From the first line of the records below through the line with "left:0; top:0; width:1080px;", output each line exactly; skip the pictures.

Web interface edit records
----
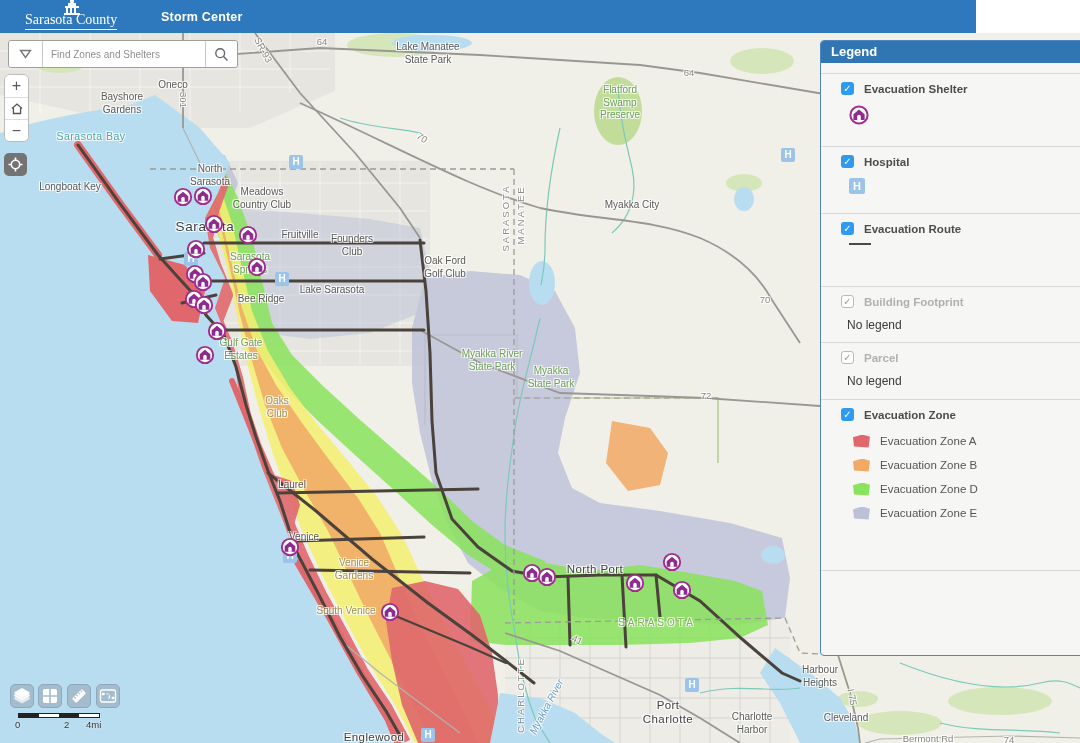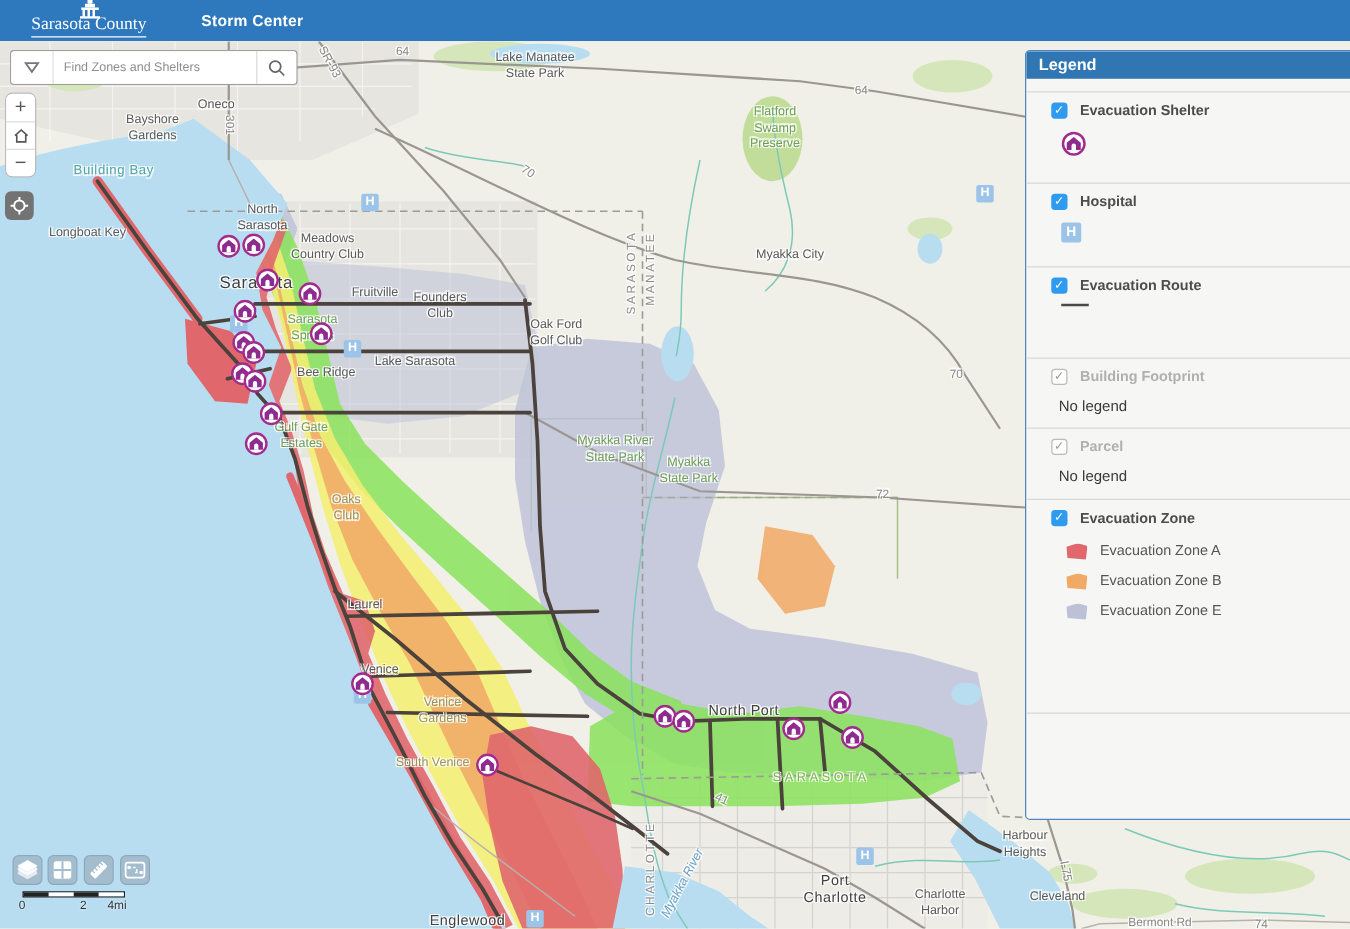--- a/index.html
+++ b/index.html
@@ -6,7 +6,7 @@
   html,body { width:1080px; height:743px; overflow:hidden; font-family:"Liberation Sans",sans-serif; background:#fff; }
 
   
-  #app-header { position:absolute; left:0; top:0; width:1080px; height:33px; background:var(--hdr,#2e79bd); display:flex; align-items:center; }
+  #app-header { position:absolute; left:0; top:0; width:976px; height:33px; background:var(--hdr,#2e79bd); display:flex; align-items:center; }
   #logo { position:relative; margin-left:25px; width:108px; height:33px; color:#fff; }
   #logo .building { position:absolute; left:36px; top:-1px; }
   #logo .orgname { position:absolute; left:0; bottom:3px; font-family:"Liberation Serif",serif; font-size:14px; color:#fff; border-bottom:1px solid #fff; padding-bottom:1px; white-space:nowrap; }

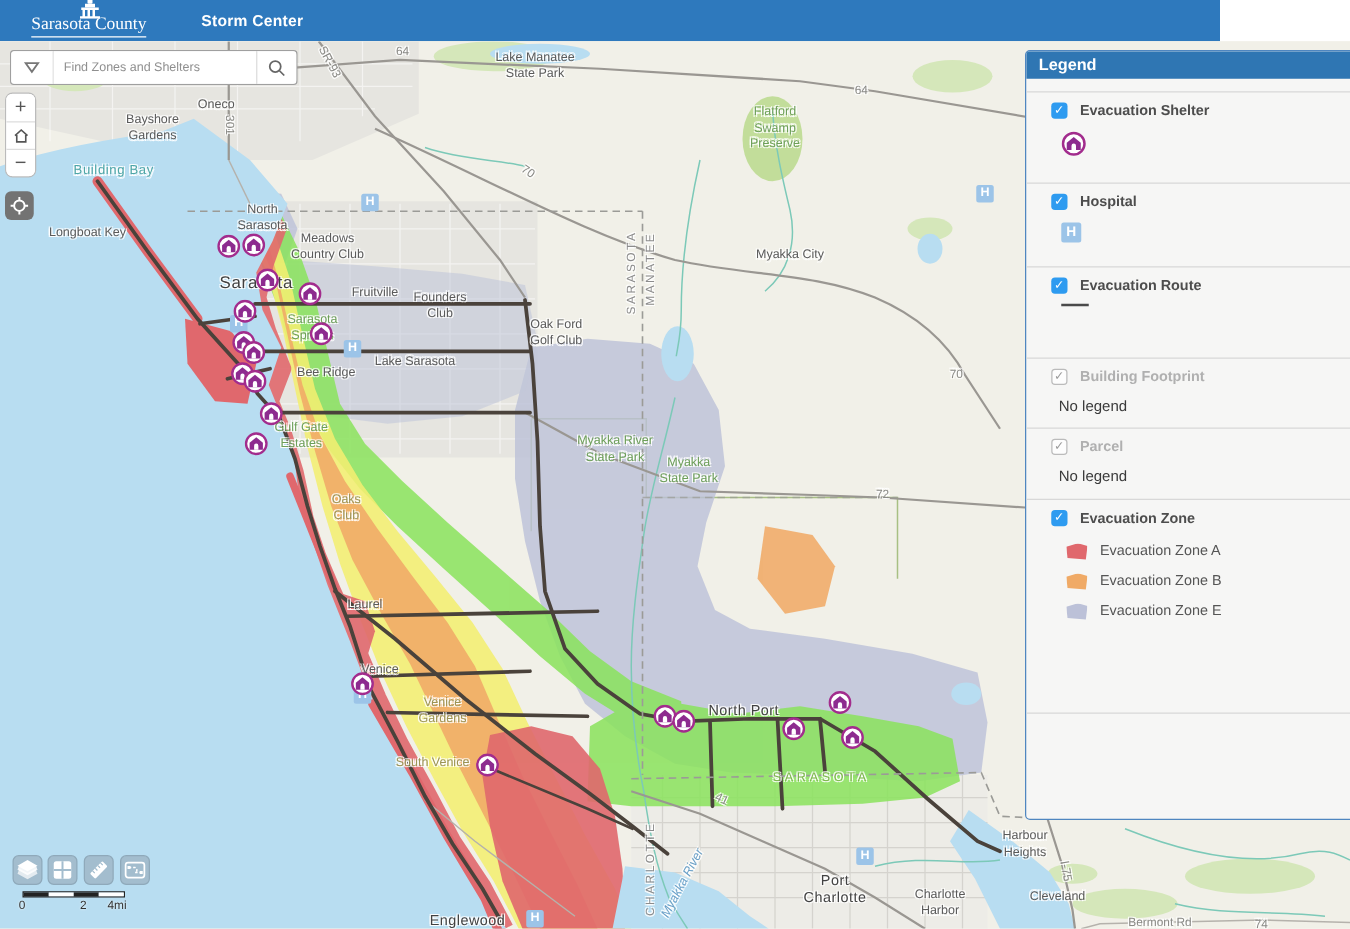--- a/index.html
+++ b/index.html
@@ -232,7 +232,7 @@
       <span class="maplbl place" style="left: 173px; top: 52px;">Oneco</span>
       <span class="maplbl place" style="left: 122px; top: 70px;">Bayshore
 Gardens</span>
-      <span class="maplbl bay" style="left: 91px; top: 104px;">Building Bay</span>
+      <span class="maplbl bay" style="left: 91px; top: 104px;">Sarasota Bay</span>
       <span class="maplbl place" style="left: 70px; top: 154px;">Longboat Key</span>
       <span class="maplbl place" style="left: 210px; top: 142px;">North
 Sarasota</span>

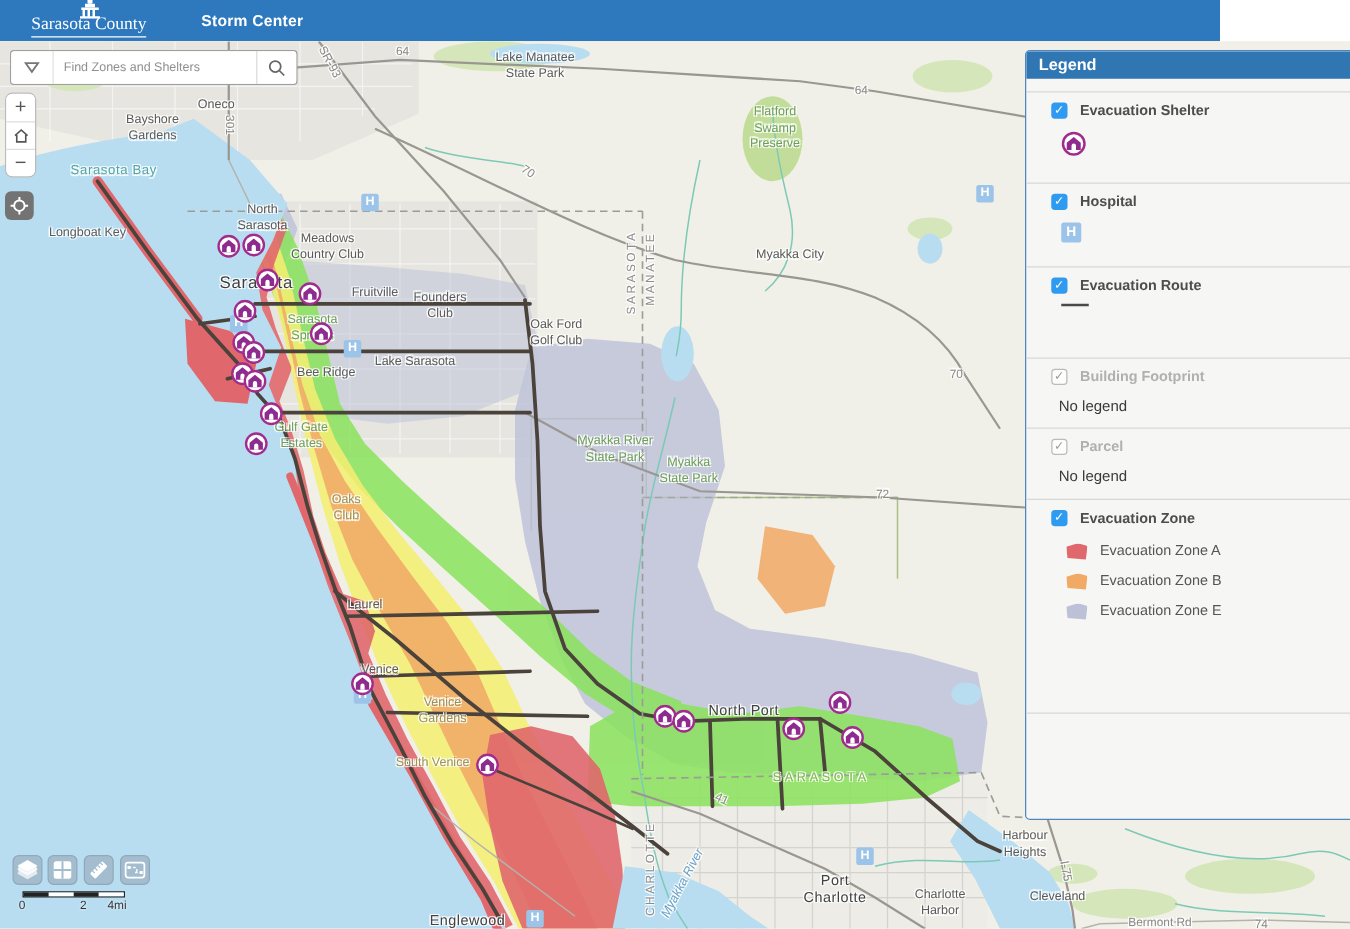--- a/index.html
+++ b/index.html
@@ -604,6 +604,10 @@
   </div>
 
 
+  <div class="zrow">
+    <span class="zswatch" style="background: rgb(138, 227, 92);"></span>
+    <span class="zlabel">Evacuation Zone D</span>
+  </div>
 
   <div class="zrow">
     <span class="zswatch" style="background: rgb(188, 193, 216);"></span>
----
TASK SOLUTION:
--- a/index.html
+++ b/index.html
@@ -6,7 +6,7 @@
   html,body { width:1080px; height:743px; overflow:hidden; font-family:"Liberation Sans",sans-serif; background:#fff; }
 
   
-  #app-header { position:absolute; left:0; top:0; width:1080px; height:33px; background:var(--hdr,#2e79bd); display:flex; align-items:center; }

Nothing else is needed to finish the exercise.